We're talking past each other. I don't call for pure anything either. However it's intellectually lazy the way capitalism is framed in this thread as the root of all evil. I want a social democracy driven by capitalism.
I'm pretty sure I understand your position. "Driven by capitalism" is the whole fukking problem. The reason we don't have social democracy is because of Capitalism. The reason that even a social democracy wouldn't prevent the world's environment from continuing to collapse is because of capitalism. Capitalism being the "driver" of society IS the problem.
Capitalism creates incentives unlike any other economic system to create productivity and innovation.

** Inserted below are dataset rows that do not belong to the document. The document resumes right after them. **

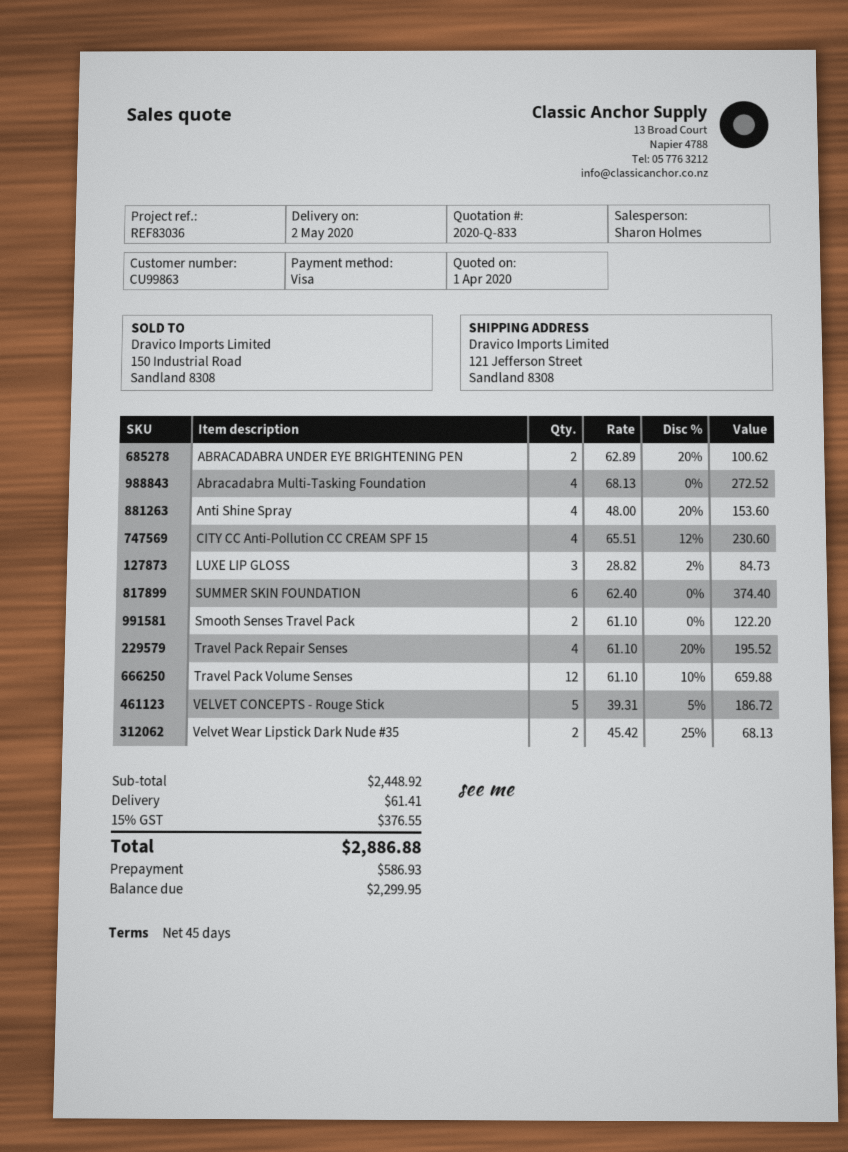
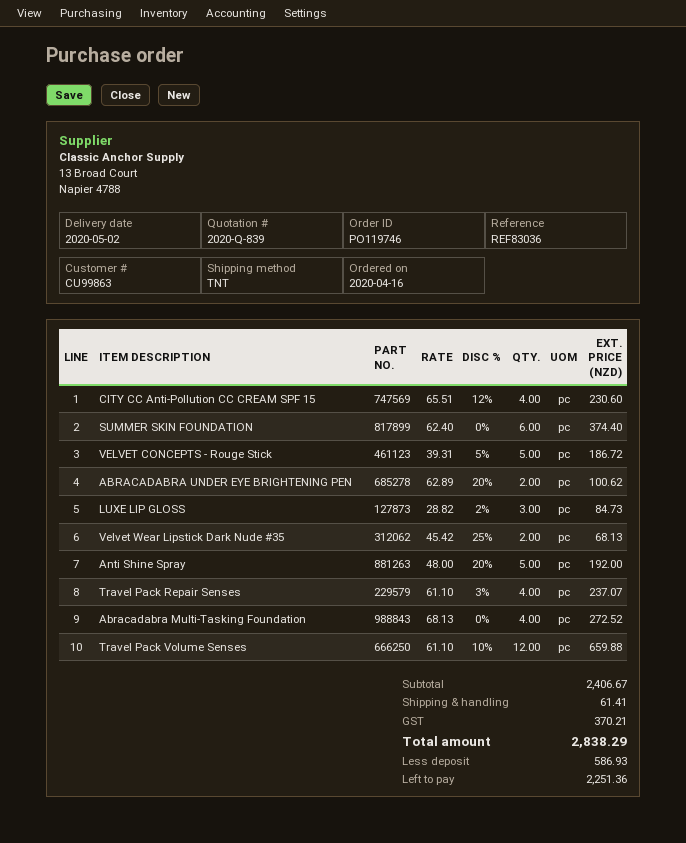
quote number: 2020-Q-833 -> 2020-Q-839
Anti Shine Spray: 4 x 48.00 - 20% = 153.60 -> 5 x 48.00 - 20% = 192.00
Smooth Senses Travel Pack: 2 x 61.10 = 122.20 -> none
Travel Pack Repair Senses: 4 x 61.10 - 20% = 195.52 -> 4 x 61.10 - 3% = 237.07
subtotal: 2448.92 -> 2406.67
tax: 376.55 -> 370.21
total: 2886.88 -> 2838.29
balance: 2299.95 -> 2251.36

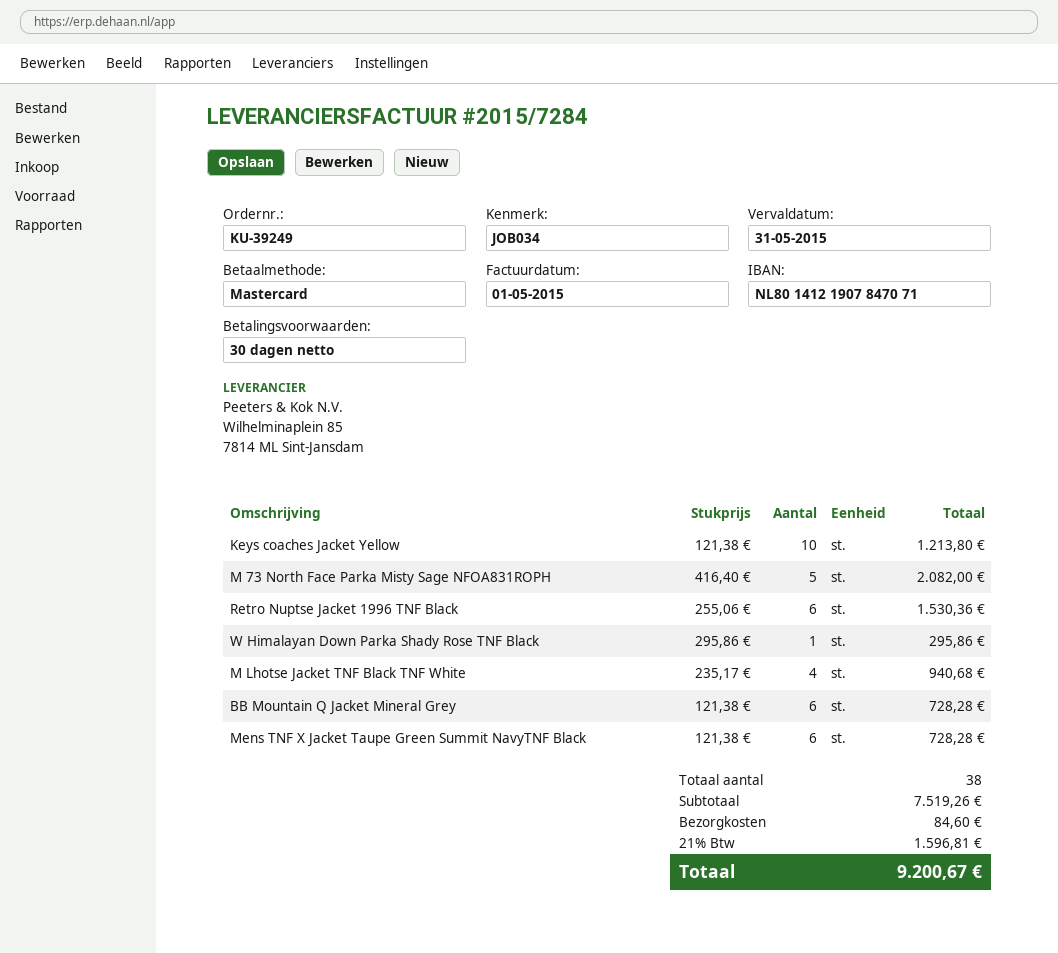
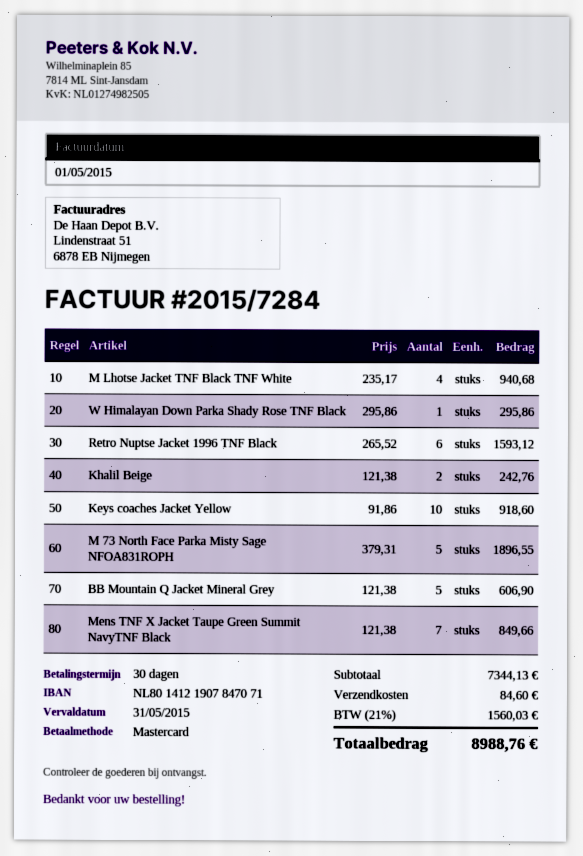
Keys coaches Jacket Yellow: 10 x 121.38 = 1213.80 -> 10 x 91.86 = 918.60
M 73 North Face Parka Misty Sage NFOA831ROPH: 5 x 416.40 = 2082.00 -> 5 x 379.31 = 1896.55
Retro Nuptse Jacket 1996 TNF Black: 6 x 255.06 = 1530.36 -> 6 x 265.52 = 1593.12
BB Mountain Q Jacket Mineral Grey: 6 x 121.38 = 728.28 -> 5 x 121.38 = 606.90
Mens TNF X Jacket Taupe Green Summit NavyTNF Black: 6 x 121.38 = 728.28 -> 7 x 121.38 = 849.66
Khalil Beige: none -> 2 x 121.38 = 242.76
subtotal: 7519.26 -> 7344.13
tax: 21% = 1596.81 -> 21% = 1560.03
total: 9200.67 -> 8988.76

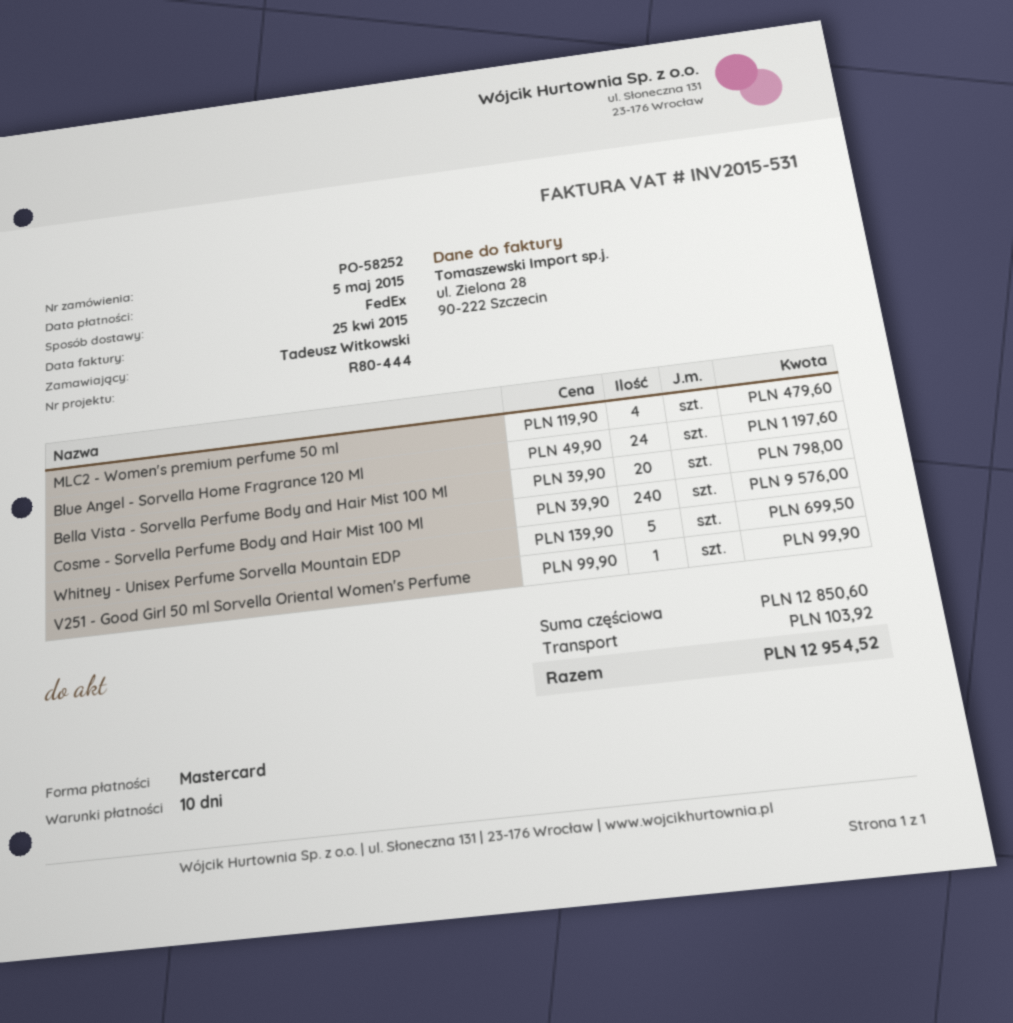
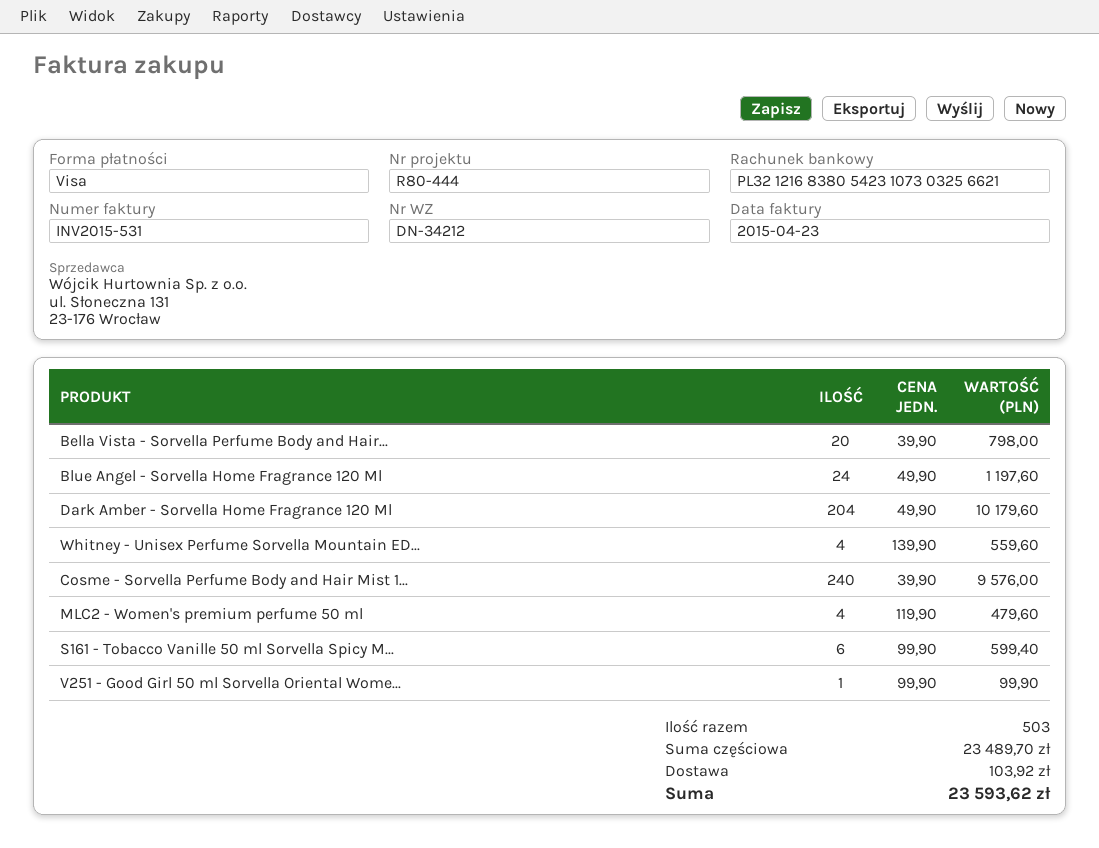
invoice date: 2015-04-25 -> 2015-04-23
payment method: Mastercard -> Visa
Whitney - Unisex Perfume Sorvella Mountain EDP: 5 x 139.90 = 699.50 -> 4 x 139.90 = 559.60
Dark Amber - Sorvella Home Fragrance 120 Ml: none -> 204 x 49.90 = 10179.60
S161 - Tobacco Vanille 50 ml Sorvella Spicy M...: none -> 6 x 99.90 = 599.40
subtotal: 12850.60 -> 23489.70
total: 12954.52 -> 23593.62

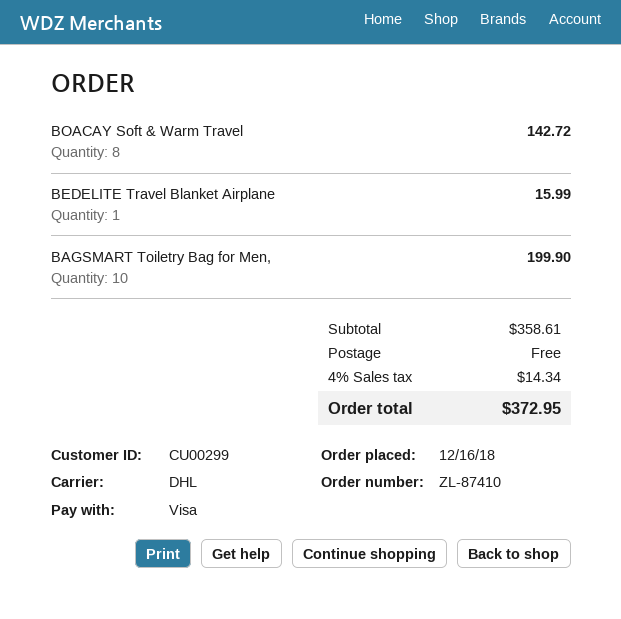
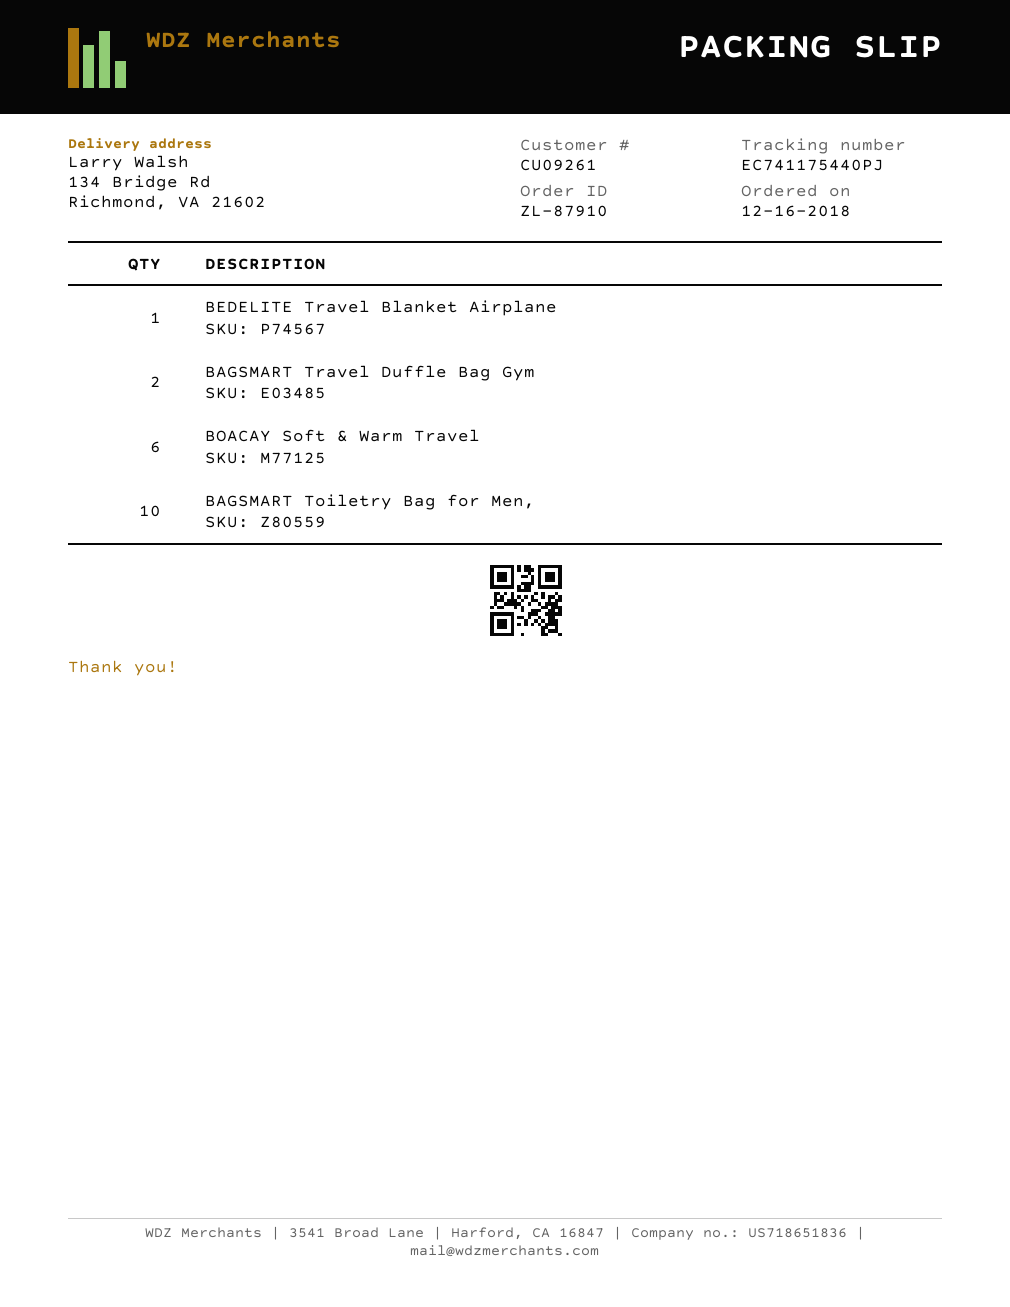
order number: ZL-87410 -> ZL-87910
customer number: CU00299 -> CU09261
BOACAY Soft & Warm Travel: 8 -> 6
BAGSMART Travel Duffle Bag Gym: none -> 2

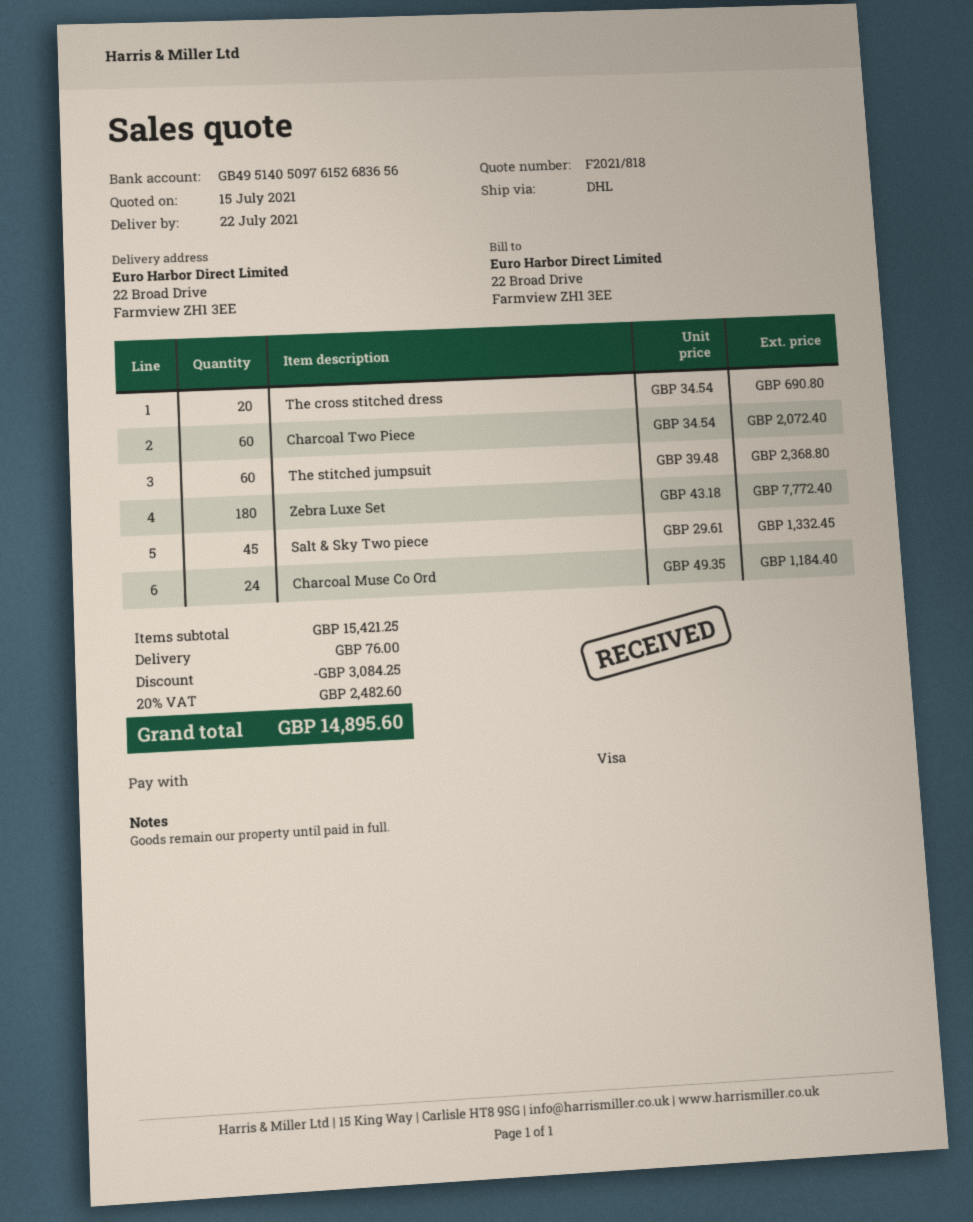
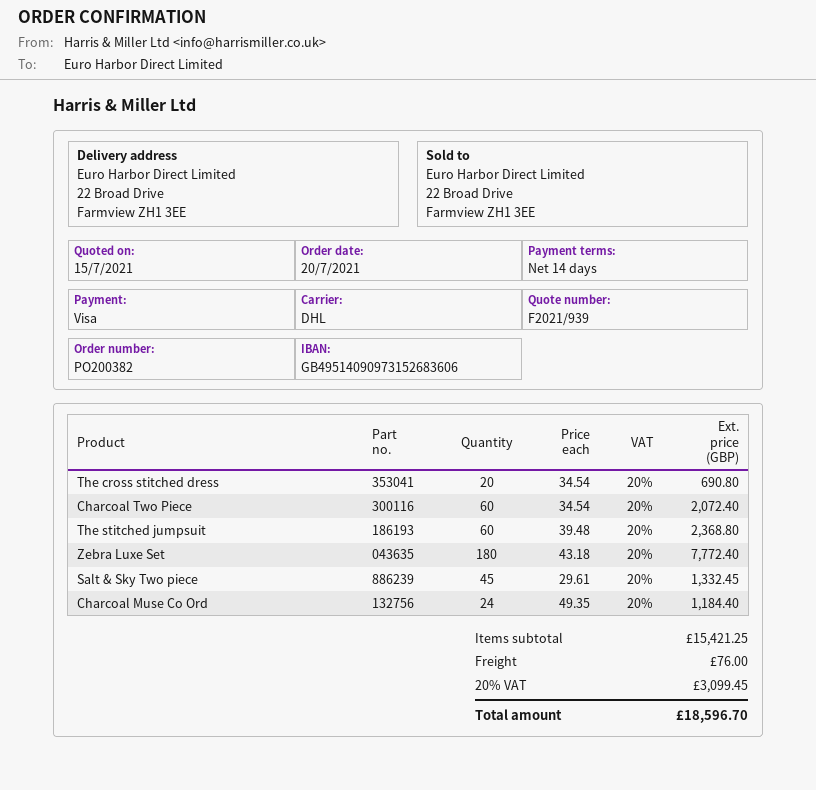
quote number: F2021/818 -> F2021/939
bank account: GB49514050976152683656 -> GB49514090973152683606
discount: 3084.25 -> none
tax: 20% = 2482.60 -> 20% = 3099.45
total: 14895.60 -> 18596.70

And I think that's boilerplate rhetoric and unjustified. Capitalism creates incentive to profit, it doesn't create incentive to be better. You claim it incentivizes "innovation", and yet capitalism is the #1 reason that we're still reliant on dinosaurs like fossil fuels, cars, industrial meat, etc. even though they're wrecking the basis of the ecosystem that supports us.
The very existence of "planned obsolescence", one of the most evil corporate terms out there, is purely the product of Capitalism. What kind of bullshyt innovation is that, where you purposely design products to fail or become unusable solely so you can sell more of them? Yet it's perfectly accepted in almost every industry and has become the norm even as it tears apart the planet's resources. How will your social democracy stop that?
There have been some important innovations made at corporate think tanks - often the same few spots are responsible, like Bell Labs or General Electric. But compared to their resources, government and university researchers have been FAR more productive in terms of real innovation. Nonprofit sectors spend much more of their energy actually trying to innovate, while the vast majority of capitalist corporations spend very little on real R&D other than figuring out what kinds of superficial exterior design and packaging and advertizing will get their product sold.
Also, your statement assumes that "productivity" is some sort of inherent good, even though it means that we're destroying people with overwork and destroying our resources with overproduction and overconsumption. Profit Motive and the basis of money creation via loans-at-interest have ensured that "productivity" must constantly increase no matter what it ruins. How is that a good thing, and what will you do to ever stop it?
Look at nations like Guatemala, where 70% of kids are malnourished even as the country has become a net exporter of beef, because regular people's farmland they need to survive is being taken over by rich beef ranchers who make far less food but can ship it overseas for far more profit. In capitalist terms, they've "increased productivity" by paradoxically becoming less productive in terms of calories produced. Because the only thing they actually want to increase is profit, not public good. The US turning into a social democracy wouldn't solve that.
Only tiny fractions of society experienced anything other than poverty and life expectancy greater than 35 years old prior 1750.
You're confusing correlation with causation. Most of the gains in life expectancy were downstream impacts of the increases in both scientific knowledge and human rights that appeared as a result of the Great Enlightment, and those didn't have jack shyt to do with capitalism. Let's list some of the greatest factors that led to that increase in life expectancy.
1) The widespread treatment of drinking water for public consumption
2) The building of reliable public sanitation systems for treating sewage
3) The institution of municipal garbage collection
4) The requirement of official public health standards and food inspection
5) The discovery of antibiotics
6) The development of sanitation in hospital settings, especially for childbirth and surgery
7) Improved surgical techniques
8) Improved scientific knowledge of proper nutrition
9) Universal public education
10) Banning of child labor
11) Control of mosquitoes
12) Development of vaccines
13) Improvements in air quality
Those innovations had very little to do with capitalism - in fact, in several instances (like child labor, horrible quality of factory-produced food, and bad air quality), the problems that needed to be solved were CAUSED by capitalism. I can't say for sure that capitalism has had zero positive impact on life expectancy, but the vast majority of the rise was clearly other factors. Communist USSR saw the same rises in life expectancy that the rest of the world did - in fact, as of 1965 the average life expectancy in USSR and USA were almost identical, and even as of 1988 they only differed by about a year. But Russian life expectancies actually DROPPED for a decade after the USSR ditched communism.
Cubans have a higher life expectancy than the USA even though America did everything they possible could to try to destoy the country's economy and access to resources - in fact, their life expectancy in Cuba is 7 years higher than the Latin American average.
And all that is just looking at the current state. What capitalists fail to acknowledge is that the current state is completely unsustainable because you're already destroying resources across the world at an unsustainable rate. It's like a squirrel bragging about how fat it got eating all its food in the first week of winter without the slightest concern for what's going to happen in the three months to follow now that nothing is left.